In the listing below, find the line holding "(112, 66) none" and the line holding "(609, 142) none". Write out those two lines and all lines between, exactly, and nothing more.

▸ TASK INPUTS
——————

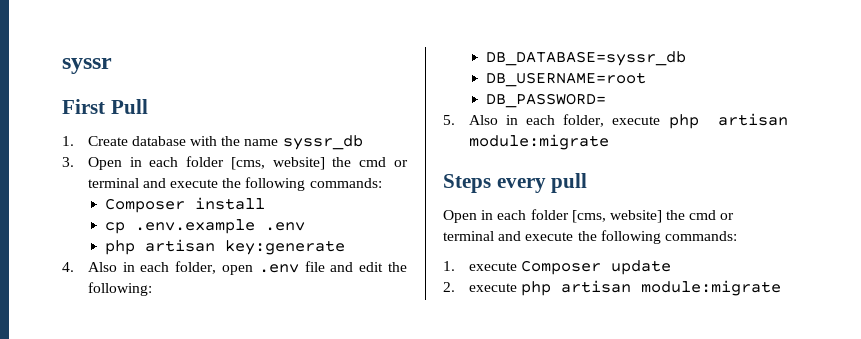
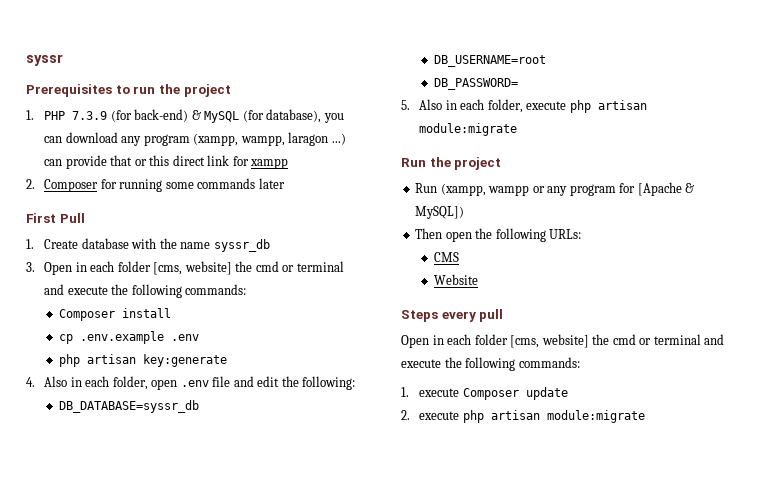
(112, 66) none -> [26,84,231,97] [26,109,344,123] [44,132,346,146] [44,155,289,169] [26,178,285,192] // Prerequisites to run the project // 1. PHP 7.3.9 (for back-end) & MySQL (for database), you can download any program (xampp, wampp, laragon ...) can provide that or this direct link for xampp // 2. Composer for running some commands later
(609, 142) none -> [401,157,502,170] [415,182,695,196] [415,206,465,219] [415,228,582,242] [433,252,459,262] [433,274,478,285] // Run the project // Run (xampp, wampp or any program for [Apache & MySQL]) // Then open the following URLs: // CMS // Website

——————

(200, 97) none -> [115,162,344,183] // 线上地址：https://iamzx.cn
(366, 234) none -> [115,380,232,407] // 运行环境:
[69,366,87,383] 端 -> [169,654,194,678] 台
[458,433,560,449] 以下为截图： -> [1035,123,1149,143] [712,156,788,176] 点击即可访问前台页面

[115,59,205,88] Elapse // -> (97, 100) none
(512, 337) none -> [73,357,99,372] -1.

——————

▸ OUTPUT FOR THIS EXERCISE
(112, 66) none -> [26,84,231,97] [26,109,344,123] [44,132,346,146] [44,155,289,169] [26,178,285,192] // Prerequisites to run the project // 1. PHP 7.3.9 (for back-end) & MySQL (for database), you can download any program (xampp, wampp, laragon ...) can provide that or this direct link for xampp // 2. Composer for running some commands later
(609, 142) none -> [401,157,502,170] [415,182,695,196] [415,206,465,219] [415,228,582,242] [433,252,459,262] [433,274,478,285] // Run the project // Run (xampp, wampp or any program for [Apache & MySQL]) // Then open the following URLs: // CMS // Website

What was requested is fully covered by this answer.